Turned out I was wrong. There were plenty of people who were my size or bigger, just beginning their journeys, hoping like I was that they didn’t stand out in any way. I sat down at an unobtrusive table in the back, listened, and watched. I planned my own meals and tried to envision the end of the journey. A friend of mine says she can “see” herself thin. I couldn’t. I’ve tried, but I can’t imagine it. I can’t picture it. I can’t yet fathom what it will be like to be this normal-sized person, this person who is only limited in what she can do by the mental aspects, rather than the physical.
So anyway, I plunged right in. By the next week I had inspired a friend of mine to join. And I’ve gone to every meeting since then. I have not missed one! They have this reward that you can get, called Stay and Succeed, for attending 16 or 17 consecutive meetings, and I’m trying to get that. 🙂 I don’t sit at a table in the back anymore. (Hey, there’s another good autobiography title- A Table In The Back. More on that at another time.) I sit in the rows of chairs with the rest of the journeyers. I comment. I applaud. I laugh. I volunteer things.
And since January 19th, I’ve lost 19.2 lbs. I’ve sustained a pretty good weekly average, despite several occasions on which I completely disregarded my healthy eating goals and went… well, berserk, quite frankly. Up until last week. Last Tuesday morning I went to the meeting, and the scale didn’t change. I stayed the same. I neither gained nor lost. I was actually very satisfied with that, because I knew there was no way I could have lost, but gaining would have been too hard emotionally. It had been such a tough week, and I felt like I had done the best I could, mostly, and I didn’t deserve to have a gain for the week. Now I guess the reality is, nobody deserves to gain weight, so that thought process was flawed. Okay, let’s just say I subconsciously hoped that Natural Law would exempt me and I’d escape the logical consequences of my actions. Except that sounds even more messed up. Anyway!
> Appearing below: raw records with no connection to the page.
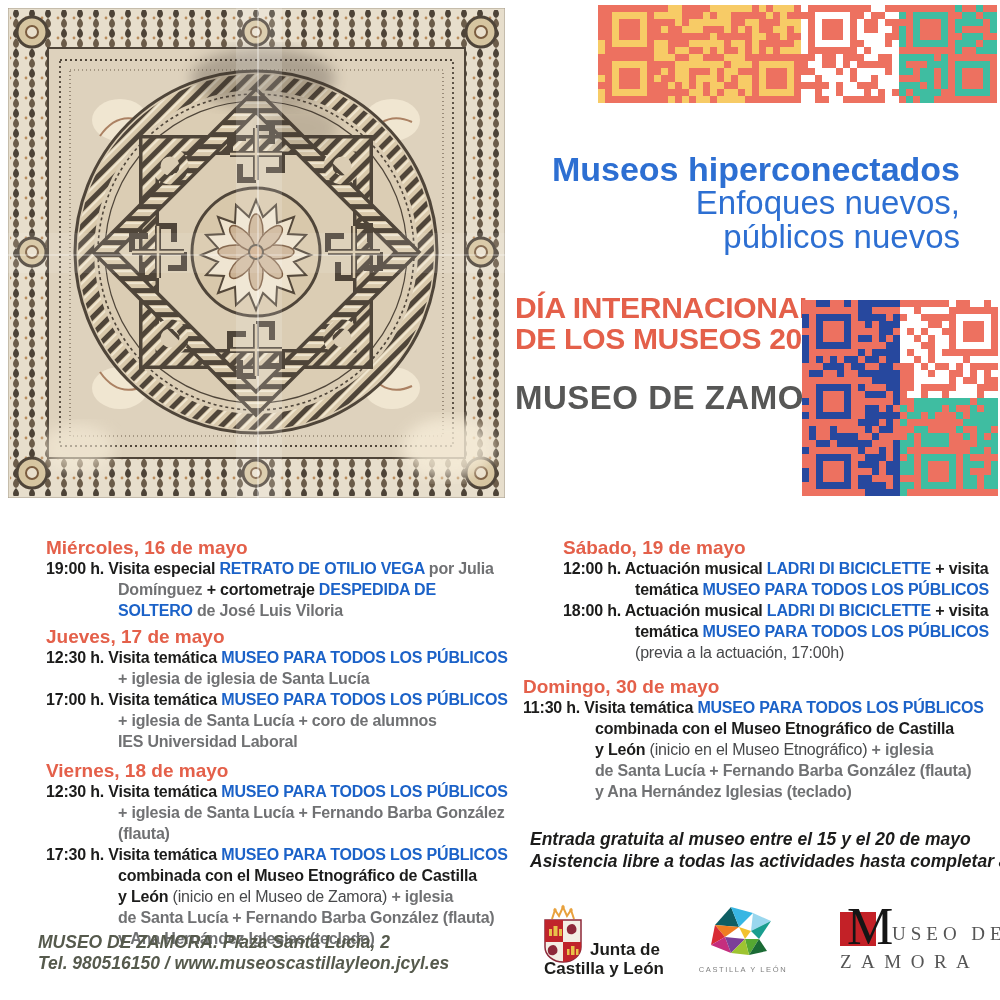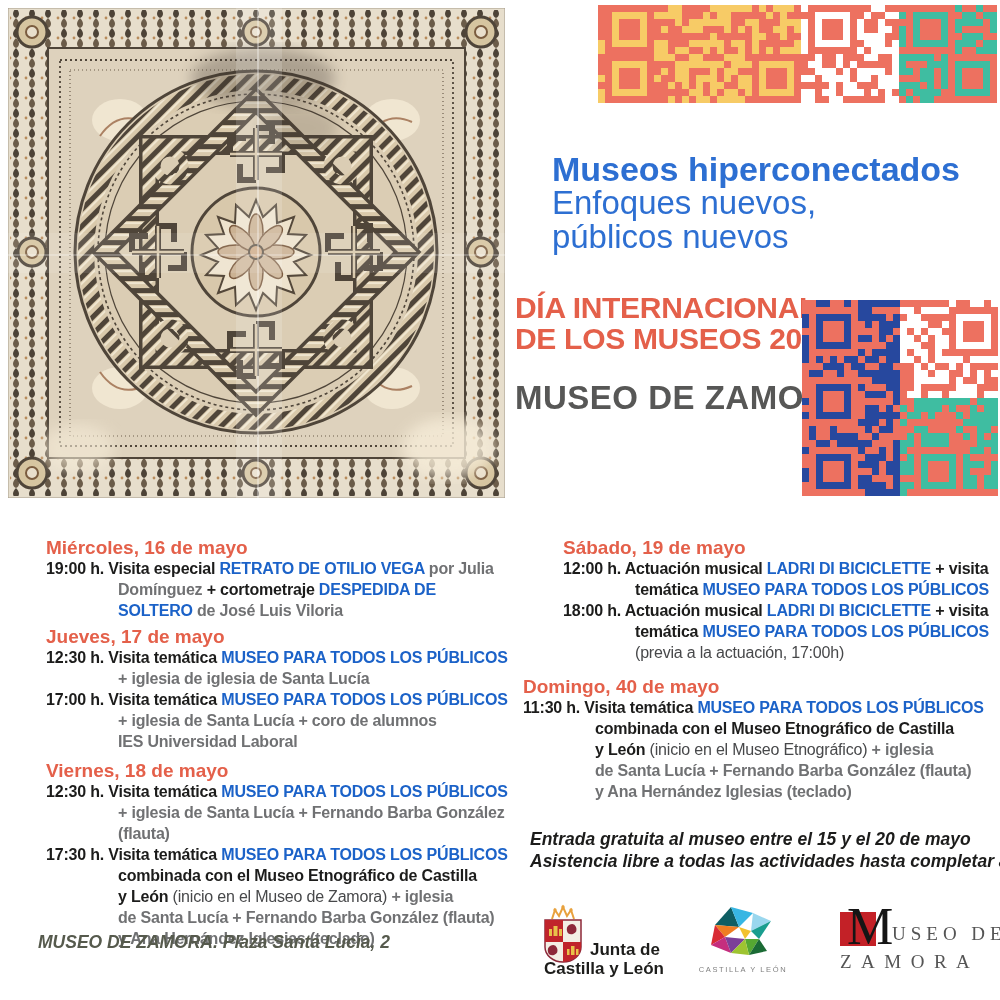--- a/index.html
+++ b/index.html
@@ -7,21 +7,21 @@
           font-family:"Liberation Sans","DejaVu Sans",sans-serif;}
 
   
   .mosaic{position:absolute;left:8px;top:8px;width:497px;height:490px;}
 
   
   .qr-banner{position:absolute;left:598px;top:5px;width:399px;height:98px;}
   .qr-square{position:absolute;left:802px;top:300px;width:196px;height:196px;}
 
   
-  .headline{position:absolute;top:152px;right:40px;text-align:left;
+  .headline{position:absolute;top:152px;right:40px;text-align:right;
             color:var(--blue,#2d6fd2);line-height:34px;white-space:nowrap;}
   .headline .h1{font-size:34px;font-weight:700;}
   .headline .h2{font-size:33px;font-weight:400;}
 
   .title-block{position:absolute;left:515px;top:292px;color:var(--coral,#e4604a);
                font-size:30px;font-weight:700;line-height:31px;letter-spacing:-0.3px;white-space:nowrap;}
   .museum-name{position:absolute;left:515px;top:379px;color:var(--darkGray,#575756);
                font-size:33px;font-weight:700;letter-spacing:0.5px;white-space:nowrap;}
 
   
@@ -754,36 +754,37 @@
   <div id="col-right" class="sched-col">
       <div class="day-block" style="top: 537px; margin-left: 40px;">
         <div class="day-h">Sábado, 19 de mayo</div>
         <div class="ev-line"><span class="run-k">12:00 h. Actuación musical </span><span class="run-u">LADRI DI BICICLETTE</span><span class="run-k"> + visita</span></div>
         <div class="ev-line cont"><span class="run-k">temática </span><span class="run-u">MUSEO PARA TODOS LOS PÚBLICOS</span></div>
         <div class="ev-line"><span class="run-k">18:00 h. Actuación musical </span><span class="run-u">LADRI DI BICICLETTE</span><span class="run-k"> + visita</span></div>
         <div class="ev-line cont"><span class="run-k">temática </span><span class="run-u">MUSEO PARA TODOS LOS PÚBLICOS</span></div>
         <div class="ev-line cont"><span class="run-r">(previa a la actuación, 17:00h)</span></div>
       </div>
       <div class="day-block" style="top: 676px;">
-        <div class="day-h">Domingo, 40 de mayo</div>
+        <div class="day-h">Domingo, 30 de mayo</div>
         <div class="ev-line"><span class="run-k">11:30 h. Visita temática </span><span class="run-u">MUSEO PARA TODOS LOS PÚBLICOS</span></div>
         <div class="ev-line cont"><span class="run-k">combinada con el Museo Etnográfico de Castilla</span></div>
         <div class="ev-line cont"><span class="run-k">y León </span><span class="run-r">(inicio en el Museo Etnográfico)</span><span class="run-g"> + iglesia</span></div>
         <div class="ev-line cont"><span class="run-g">de Santa Lucía + Fernando Barba González (flauta)</span></div>
         <div class="ev-line cont"><span class="run-g">y Ana Hernández Iglesias (teclado)</span></div>
       </div>
     </div>
 
   <div class="notes">
     <div>Entrada gratuita al museo entre el 15 y el 20 de mayo</div>
     <div>Asistencia libre a todas las actividades hasta completar aforo</div>
   </div>
 
   <div class="footer">
     <div>MUSEO DE ZAMORA. Plaza Santa Lucía, 2</div>
+    <div>Tel. 980516150 / www.museoscastillayleon.jcyl.es</div>
   </div>
 
   <svg class="logo-junta" viewBox="0 0 165 80">
     <g>
       <path d="M14 16 L17 7 L21 13 L25 4 L29 13 L33 7 L36 16" stroke="#e8a13d" stroke-width="2" fill="none"></path>
       <circle cx="17" cy="7" r="1.7" fill="#e8a13d"></circle>
         <circle cx="25" cy="4" r="1.7" fill="#e8a13d"></circle>
       <circle cx="33" cy="7" r="1.7" fill="#e8a13d"></circle>
     </g>
     <g>

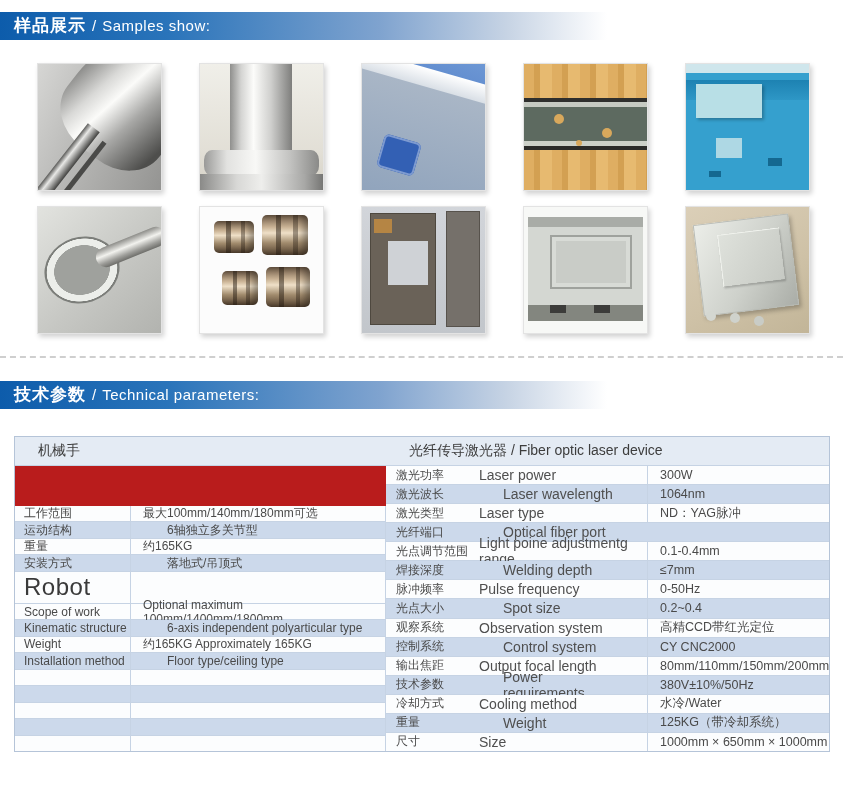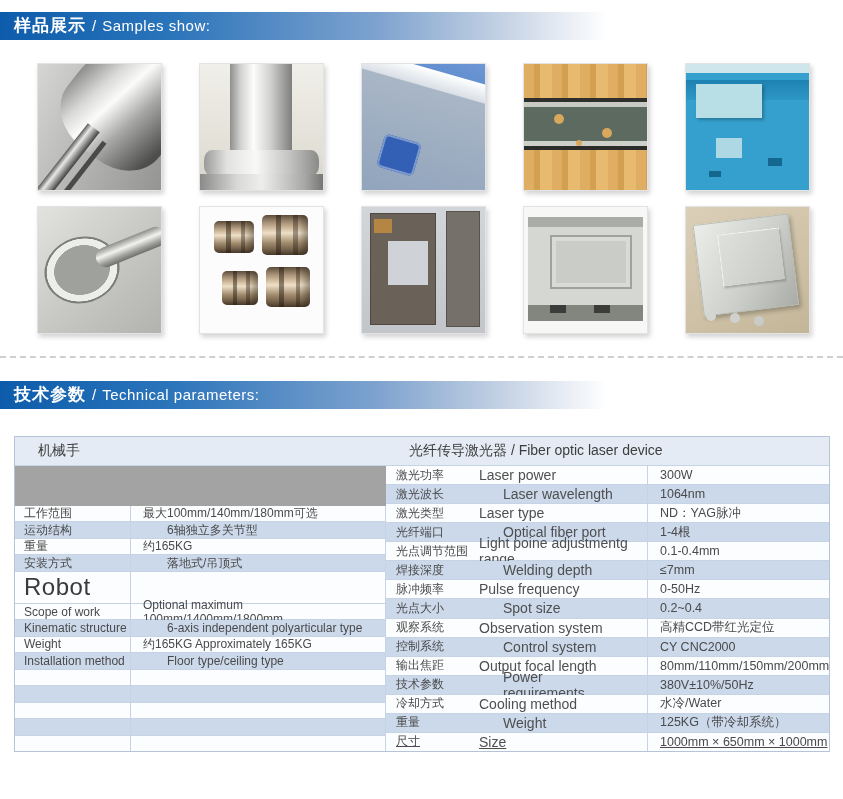--- a/index.html
+++ b/index.html
@@ -107,33 +107,33 @@
            background:linear-gradient(125deg,#dfe2dc,#c6c9c3);
            box-shadow:inset 1px 1px 0 #f2f4ef,1px 2px 2px rgba(0,0,0,.2);}
   .t10 .a3{left:20px;top:104px;width:10px;height:10px;border-radius:50%;background:#d4d7d1;
            box-shadow:24px 2px 0 #cfd2cc,48px 5px 0 #c9ccc6;}
 
   
   #divider{position:absolute;top:356px;left:0;width:843px;height:0;border-top:2px dashed #cfcfcf;}
 
   
   #tech-table{position:absolute;top:436px;left:14px;width:816px;height:316px;display:flex;
-              border:1px solid #b5c4d8;box-sizing:border-box;background:#a3a3a3;font-size:12px;justify-content:center;}
+              border:1px solid #b5c4d8;box-sizing:border-box;background:#b91c1c;font-size:12px;justify-content:center;}
   .sec{display:flex;flex-direction:column;box-sizing:border-box;}
   #sec-left{width:371px;}
   #sec-right{flex:1;}
   .sec-head{flex:0 0 29px;background:#e4ebf4;border-bottom:1px solid #c6d3e4;display:flex;
             align-items:center;padding-left:23px;font-size:14px;color:#3d3d3d;box-sizing:border-box;}
   .rows{flex:1;display:flex;flex-direction:column;}
   #sec-left .rows{border-right:1px solid #c6d3e4;margin-top:40px;}
   .t-row{flex:1 1 0;display:flex;align-items:stretch;border-bottom:1px solid #c6d3e4;
          background:#fcfdfe;box-sizing:border-box;min-height:0;}
   .t-row.alt{background:#ccd9eb;gap:24px;}
   .t-row.big{flex:2 2 0;background:#fcfdfe;}
-  .t-row:last-child{border-bottom:none;text-decoration:underline;}
+  .t-row:last-child{border-bottom:none;}
   .cell-label{width:116px;flex:0 0 116px;display:flex;align-items:center;padding-left:9px;
               border-right:1px solid #c6d3e4;box-sizing:border-box;color:#4a4a4a;}
   .cell-value{flex:1;display:flex;align-items:center;padding-left:12px;color:#4a4a4a;}
   .t-row.big .cell-label{font-size:24px;color:#3a3a3a;letter-spacing:.5px;}
   .c-zh{width:93px;flex:0 0 93px;display:flex;align-items:center;padding-left:10px;box-sizing:border-box;}
   .c-en{flex:1;display:flex;align-items:center;font-size:14px;color:#4f4f4f;}
   .c-val{width:182px;flex:0 0 182px;display:flex;align-items:center;padding-left:12px;
          border-left:1px solid #c6d3e4;box-sizing:border-box;font-size:12.5px;}
 </style>
 </head>
@@ -283,21 +283,20 @@
             <div class="c-val">1064nm</div>
           </div>
           <div class="t-row">
             <div class="c-zh">激光类型</div>
             <div class="c-en">Laser type</div>
             <div class="c-val">ND：YAG脉冲</div>
           </div>
           <div class="t-row alt">
             <div class="c-zh">光纤端口</div>
             <div class="c-en">Optical fiber port</div>
-            <div class="c-val">1-4根</div>
           </div>
           <div class="t-row">
             <div class="c-zh">光点调节范围</div>
             <div class="c-en">Light poine adjustmentg range</div>
             <div class="c-val">0.1-0.4mm</div>
           </div>
           <div class="t-row alt">
             <div class="c-zh">焊接深度</div>
             <div class="c-en">Welding depth</div>
             <div class="c-val">≤7mm</div>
So in the past week I’ve tried to do better. I’ve continued to track my food intake. (Which is super easy using Weight Watchers’ Online tools, by the way.) I’ve made myself walk a few times this week. (!) And I’ve also made myself realize that no matter what happens on the scale, I have to continue. I have to keep going and keep trying and keep working through the process of changing the habits that brought me here in the first place. I also have to accept that this is not going to be a quick and easy journey. I have taken 37 years to get to this point, and while I thank the Lord that it won’t take me another 37 to correct it, it will take at least a year and a half to two years to get down to a realistic, healthier weight, losing at a sensible rate of 1-2 lbs a week. I say realistic because, Have you seen those weight charts!? The weight ranges seem way too low, and way too ‘unaccomplishable.’ I think the range for my gender and height is something like 140-155. I can remember when I lost weight before on Medifast and got down to about 160 or so. I was a size 10-12 and looked haggard! So I’m thinking my goal should be about 175. I can do that. It doesn’t feel like it’s out of my reach.
The key here is that I must be patient. I must be calm, cool, and collected, and not start stressing out about how much time I do or do not have, because that was my main motivation for trying to improve my health by improving my weight. Friends, I was scared. I knew that, realistically, we do not see 95-year-old people running around who weigh over 300 lbs. We just don’t. We might see late 50s-early 60s people who are in that weight category, but we won’t be seeing them for very long! I couldn’t bear to be at the place I am in this journey, so unfulfilled, so unsatisfied, so filled with longing to do more, see more, BE more, and think that my time was more than half over. Maybe that’s morbid, but it’s where my mind was. I know that none of us have much control over when our time is up, but this was one thing I could at least influence for the better, if not control entirely. I want to be around for my kids. I want to see them graduate high school and college, get married, have babies, fulfill their dreams and their potential. I want to see the world, go places, have adventures. I want to see how technology advances in the next 50 years, and see if as a society we ever get it right!